One of the major aspects of this study is to identify the compounds in the plant extracts potentially responsible for the total phenol content of the samples. The PLS loadings were evaluated to investigate the contribution of the phenolic compounds to the total phenol content (Figure 3). Peaks with negative loadings correspond to the compounds with high total phenol content. Positive loadings represent compounds that show an opposite behavior to the total phenol content. Peaks at 9.54, 24.52, and 25.40 min with negative PLS loadings contributes the total phenol content in samples. The phenolic compounds that can be present in Prunella species, that is, rosmarinic acid, caffeic acid, rutin, quercetin, and kaempferol are illustrated (Figure 4). It was observed that five compounds are in small or great amounts present in the Prunella samples. Rosmarinic acid (peak at 25.40 min) has negative PLS loadings (Figure 3). On the other hand, caffeic acid (peak at 19.80 min), rutin (peak at 22.60 min), quercetin (peak at 27.80 min), and kaempferol (peak at 29.18 min) have positive PLS loadings. However, peaks with positive PLS loadings (peak at 5.16, 5.40, 6.14, 6.73, 9.03, 9.53, 14.49, 25.16, 25.72, 27.2, 30.92, and 32.15 min) possibly correspond to compounds reducing total phenol content. The concentration of these compounds increases with a decrease of the total phenol content in the plant extract. The peaks with the positive PLS loadings are largely present in the Prunella species, possessing a little total phenol content.

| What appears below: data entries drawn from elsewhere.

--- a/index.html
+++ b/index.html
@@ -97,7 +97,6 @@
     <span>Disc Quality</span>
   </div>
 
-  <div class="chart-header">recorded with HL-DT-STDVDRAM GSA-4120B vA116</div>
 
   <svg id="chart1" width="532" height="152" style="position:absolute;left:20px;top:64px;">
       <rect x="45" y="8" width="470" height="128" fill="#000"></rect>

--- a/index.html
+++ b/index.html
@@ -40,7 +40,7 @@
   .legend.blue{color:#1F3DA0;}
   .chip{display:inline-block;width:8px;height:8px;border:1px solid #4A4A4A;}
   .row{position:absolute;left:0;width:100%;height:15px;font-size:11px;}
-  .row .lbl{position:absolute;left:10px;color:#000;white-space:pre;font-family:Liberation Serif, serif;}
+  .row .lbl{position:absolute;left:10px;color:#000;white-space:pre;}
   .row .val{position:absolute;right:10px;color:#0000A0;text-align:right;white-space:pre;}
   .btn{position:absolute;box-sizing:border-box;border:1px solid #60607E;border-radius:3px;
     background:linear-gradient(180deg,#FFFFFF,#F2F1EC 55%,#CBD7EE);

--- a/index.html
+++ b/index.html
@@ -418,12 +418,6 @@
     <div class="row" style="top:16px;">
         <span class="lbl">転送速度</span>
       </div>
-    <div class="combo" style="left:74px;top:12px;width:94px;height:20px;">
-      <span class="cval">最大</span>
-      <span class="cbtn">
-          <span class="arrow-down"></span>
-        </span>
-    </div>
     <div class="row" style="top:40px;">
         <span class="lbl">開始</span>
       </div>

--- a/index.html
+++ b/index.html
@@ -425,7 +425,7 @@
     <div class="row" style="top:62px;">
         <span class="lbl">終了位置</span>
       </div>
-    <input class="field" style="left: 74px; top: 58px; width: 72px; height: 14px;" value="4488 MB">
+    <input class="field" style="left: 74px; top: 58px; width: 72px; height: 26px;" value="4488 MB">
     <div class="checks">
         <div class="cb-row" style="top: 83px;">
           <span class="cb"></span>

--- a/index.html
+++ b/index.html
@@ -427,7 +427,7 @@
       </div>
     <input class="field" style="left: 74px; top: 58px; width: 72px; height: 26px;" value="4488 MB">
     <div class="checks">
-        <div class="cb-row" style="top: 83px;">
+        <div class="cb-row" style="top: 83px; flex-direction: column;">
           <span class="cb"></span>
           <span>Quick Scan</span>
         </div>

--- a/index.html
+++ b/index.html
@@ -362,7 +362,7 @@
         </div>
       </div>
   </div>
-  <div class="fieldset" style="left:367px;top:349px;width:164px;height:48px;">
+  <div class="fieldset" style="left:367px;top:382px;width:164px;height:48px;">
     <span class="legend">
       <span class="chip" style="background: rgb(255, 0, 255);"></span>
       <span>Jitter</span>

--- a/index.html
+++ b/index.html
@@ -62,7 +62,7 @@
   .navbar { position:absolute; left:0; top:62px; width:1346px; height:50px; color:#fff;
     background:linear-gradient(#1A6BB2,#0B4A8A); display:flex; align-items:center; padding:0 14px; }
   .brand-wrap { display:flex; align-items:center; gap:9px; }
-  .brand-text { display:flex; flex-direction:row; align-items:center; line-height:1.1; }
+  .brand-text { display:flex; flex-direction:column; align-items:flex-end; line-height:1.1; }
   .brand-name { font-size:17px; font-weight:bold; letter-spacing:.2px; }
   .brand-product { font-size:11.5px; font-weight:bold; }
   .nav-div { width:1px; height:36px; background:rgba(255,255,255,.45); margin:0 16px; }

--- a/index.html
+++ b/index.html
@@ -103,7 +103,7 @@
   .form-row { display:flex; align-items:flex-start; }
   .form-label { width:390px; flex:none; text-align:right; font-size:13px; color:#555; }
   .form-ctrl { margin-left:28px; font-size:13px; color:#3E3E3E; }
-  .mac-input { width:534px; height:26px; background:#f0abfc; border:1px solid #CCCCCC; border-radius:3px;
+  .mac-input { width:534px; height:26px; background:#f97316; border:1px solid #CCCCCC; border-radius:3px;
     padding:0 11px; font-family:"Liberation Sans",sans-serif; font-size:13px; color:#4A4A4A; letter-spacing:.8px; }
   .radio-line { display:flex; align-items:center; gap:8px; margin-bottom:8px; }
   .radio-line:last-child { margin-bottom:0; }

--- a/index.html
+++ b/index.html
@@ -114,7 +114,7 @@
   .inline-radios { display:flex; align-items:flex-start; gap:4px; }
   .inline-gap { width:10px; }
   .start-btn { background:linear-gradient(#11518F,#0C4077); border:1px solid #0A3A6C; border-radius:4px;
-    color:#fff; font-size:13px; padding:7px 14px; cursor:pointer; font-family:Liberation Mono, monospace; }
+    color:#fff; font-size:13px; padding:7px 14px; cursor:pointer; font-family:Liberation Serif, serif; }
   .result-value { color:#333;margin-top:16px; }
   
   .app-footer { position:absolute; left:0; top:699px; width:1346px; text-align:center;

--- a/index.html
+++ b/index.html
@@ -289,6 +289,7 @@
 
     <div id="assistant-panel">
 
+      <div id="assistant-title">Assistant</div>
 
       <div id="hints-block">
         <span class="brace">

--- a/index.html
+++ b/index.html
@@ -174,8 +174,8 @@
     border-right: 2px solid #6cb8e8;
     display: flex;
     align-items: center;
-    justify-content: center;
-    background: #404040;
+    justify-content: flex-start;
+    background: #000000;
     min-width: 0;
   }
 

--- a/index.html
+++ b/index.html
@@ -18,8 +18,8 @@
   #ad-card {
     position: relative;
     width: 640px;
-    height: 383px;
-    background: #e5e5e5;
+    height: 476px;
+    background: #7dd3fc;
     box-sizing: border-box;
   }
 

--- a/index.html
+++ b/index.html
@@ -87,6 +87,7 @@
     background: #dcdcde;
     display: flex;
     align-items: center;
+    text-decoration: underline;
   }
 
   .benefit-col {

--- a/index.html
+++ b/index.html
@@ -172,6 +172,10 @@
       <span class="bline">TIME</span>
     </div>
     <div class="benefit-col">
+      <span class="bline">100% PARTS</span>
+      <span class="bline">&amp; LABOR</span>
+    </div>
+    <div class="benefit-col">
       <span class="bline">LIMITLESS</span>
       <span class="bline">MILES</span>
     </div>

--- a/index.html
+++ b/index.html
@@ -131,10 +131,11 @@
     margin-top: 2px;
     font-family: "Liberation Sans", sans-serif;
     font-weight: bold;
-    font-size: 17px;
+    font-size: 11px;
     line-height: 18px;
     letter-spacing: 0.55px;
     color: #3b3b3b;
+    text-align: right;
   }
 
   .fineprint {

Individual contribution of phenolic compounds to the total phenol content was investigated in order to explain positive and negative PLS loadings. Levels of total phenol content of individual phenolic compounds and mixtures at 1.66 mM were ranged between 0.267 μmol GAE and 0.331 μmol GAE by the Folin method (Table 3). The differences between total phenol contents of individual phenolic compounds added in extract could be explained by the number and position of substituted hydroxyl or methoxyl groups and glycosylation around the flavonoid skeleton, the interactions between phenolic compounds in extract and added standard phenolic compound in extract. The Folin method is based on the chemical oxidation of reduced molecules by a mixture of the two strong inorganic oxidants, phosphotungstic acid and phosphomolybdic acids. The results show that the concentration of rosmarinic acid in the extract is increased and also the total phenol content of extract is increased like negative PLS loading. However, the concentrations of rutin, quercetin, caffeic acid, and kaempferol in the extract are decreased and also the total phenol content of extract is decreased like positive PLS loadings.

5. Conclusions

According to the overview of the results, PCR and PLS calibration models were constructed to model the total phenol content of the Prunella samples from the HPLC profiles and to indicate peaks responsible for the total phenol content. The effectiveness of PCR and PLS models for predictions of total phenol contents was described in the chromatograms of the plant extracts. The PLS calibration has some advantageous over PCR and performs slightly better prediction. By comparing the peaks in the chromatograms with the loadings of the calibration models, peaks responsible for total phenol content can be indicated after alignment by correlation optimized warping, normalization, smoothing, and column centering. From this study, the application of PLS resulted in better model to predict the total phenol content of Prunella extracts from chromatograms and the contribution of each compound to the total phenol content is easy to interpret. Peak with major negative PLS loadings are responsible for the total phenol content determined by HPLC as rosmarinic acid in Prunella extracts. The retention time of three peaks indicated as potentially interesting compounds with negative and positive PLS loadings.

Acknowledgment

The authors are thankful to Uludag University Research Foundation (Project no. 2009/38) for providing financial support for this study.